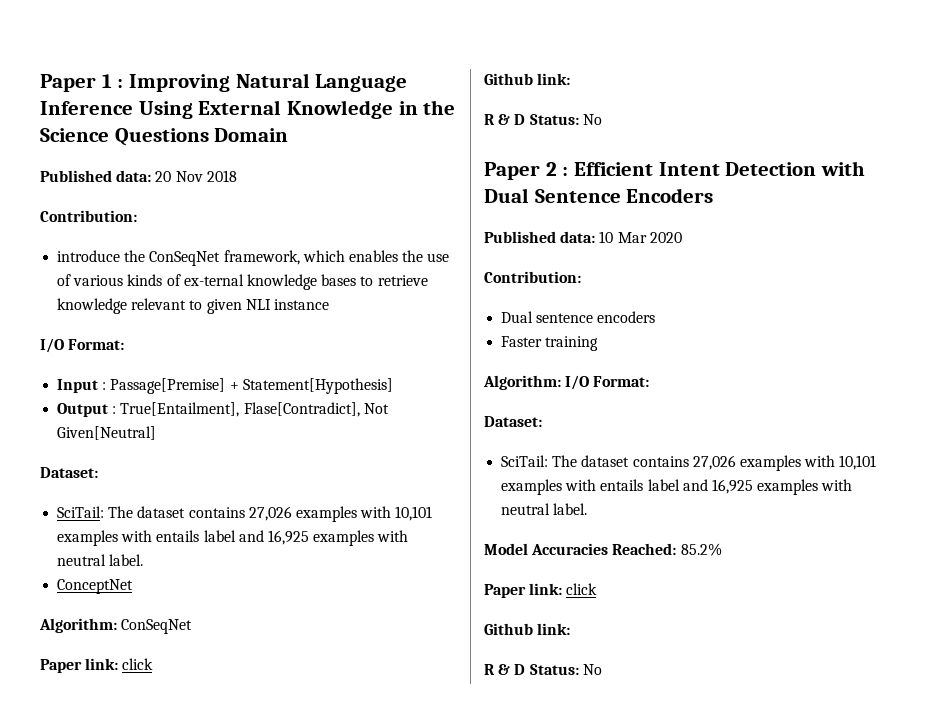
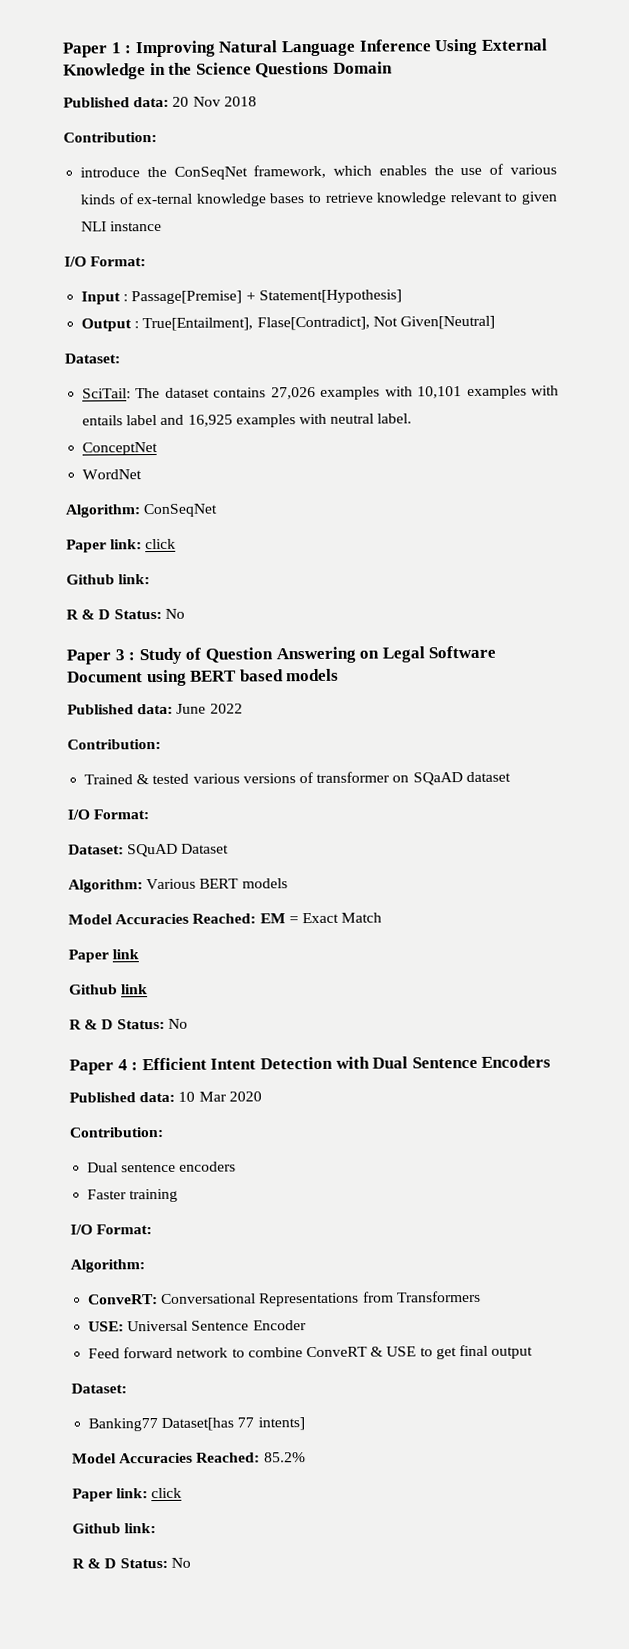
(134, 586) none -> [82,469,143,480] // WordNet
[545,162,557,176] 2 -> [114,645,497,665] [67,668,340,687] [67,703,243,715] [67,738,161,750] [84,771,511,786] [67,809,150,820] [68,843,230,858] [68,878,288,893] [68,912,383,925] [68,949,140,963] [69,984,149,995] [69,1018,188,1030] [69,1059,128,1075] 3 : Study of Question Answering on Legal Software Document using BERT based models // Published data: June 2022 // Contribution: // Trained & tested various versions of transformer on SQaAD dataset // I/O Format: // Dataset: SQuAD Dataset // Algorithm: Various BERT models // Model Accuracies Reached: EM = Exact Match // Paper link // Github link // R & D Status: No // Paper 4
[483,375,650,390] [484,416,542,427] [501,455,877,471] [501,479,853,495] [501,503,588,515] Algorithm: I/O Format: // Dataset: // SciTail: The dataset contains 27,026 examples with 10,101 examples with entails label and 16,925 examples with neutral label. -> [70,1224,153,1235] [70,1259,145,1273] [88,1290,481,1307] [88,1320,307,1332] [88,1344,534,1360] [71,1383,127,1394] [88,1417,305,1432] I/O Format: // Algorithm: // ConveRT: Conversational Representations from Transformers // USE: Universal Sentence Encoder // Feed forward network to combine ConveRT & USE to get final output // Dataset: // Banking77 Dataset[has 77 intents]

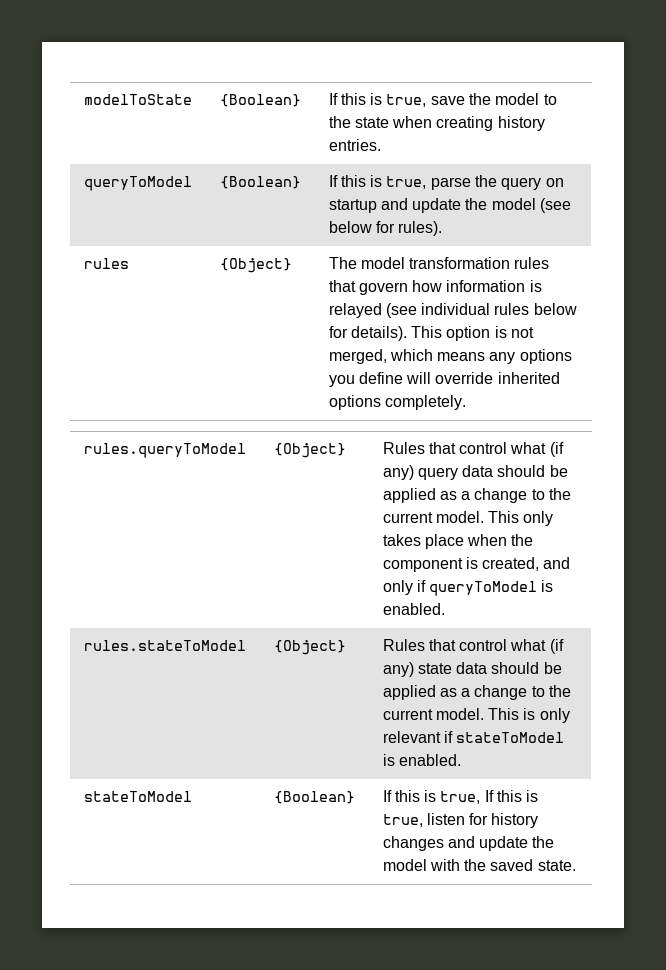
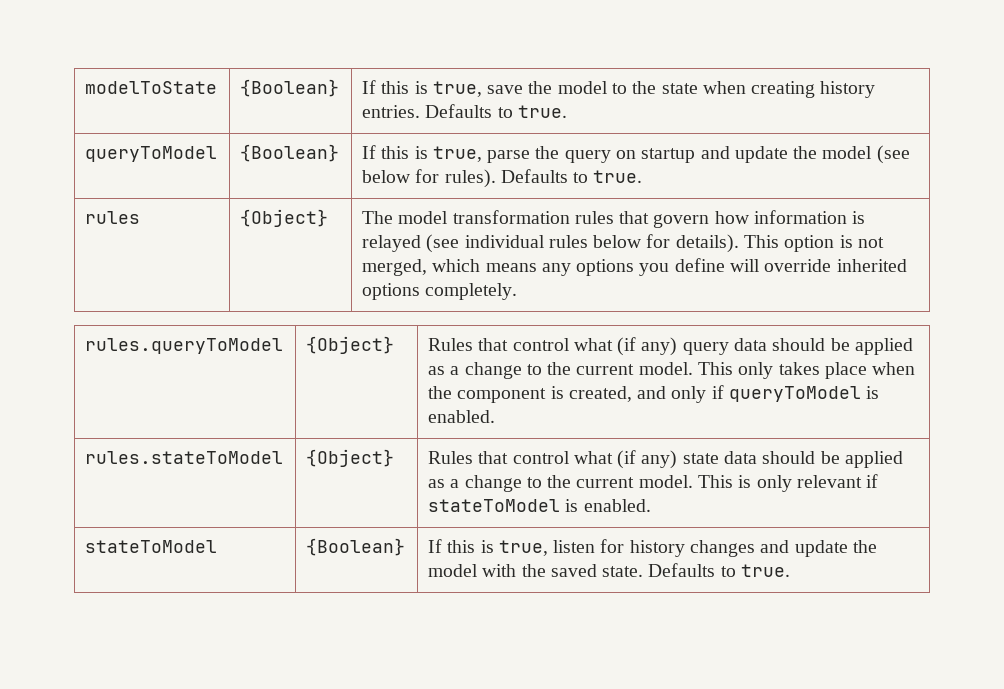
(381, 145) none -> [425,104,567,118] Defaults to true.
(443, 228) none -> [500,169,643,183] Defaults to true.
[484,790,539,802] [382,814,423,827] If this is true, -> (548, 548) none
(576, 865) none -> [648,563,790,577] Defaults to true.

- [Exercise brief] Output an exact copy of the lines from the one holding "[484,790,539,802] [382,814,423,827] If" to the last line of the data, inclusive, and nothing beyond that range.

- [Answer below]
[484,790,539,802] [382,814,423,827] If this is true, -> (548, 548) none
(576, 865) none -> [648,563,790,577] Defaults to true.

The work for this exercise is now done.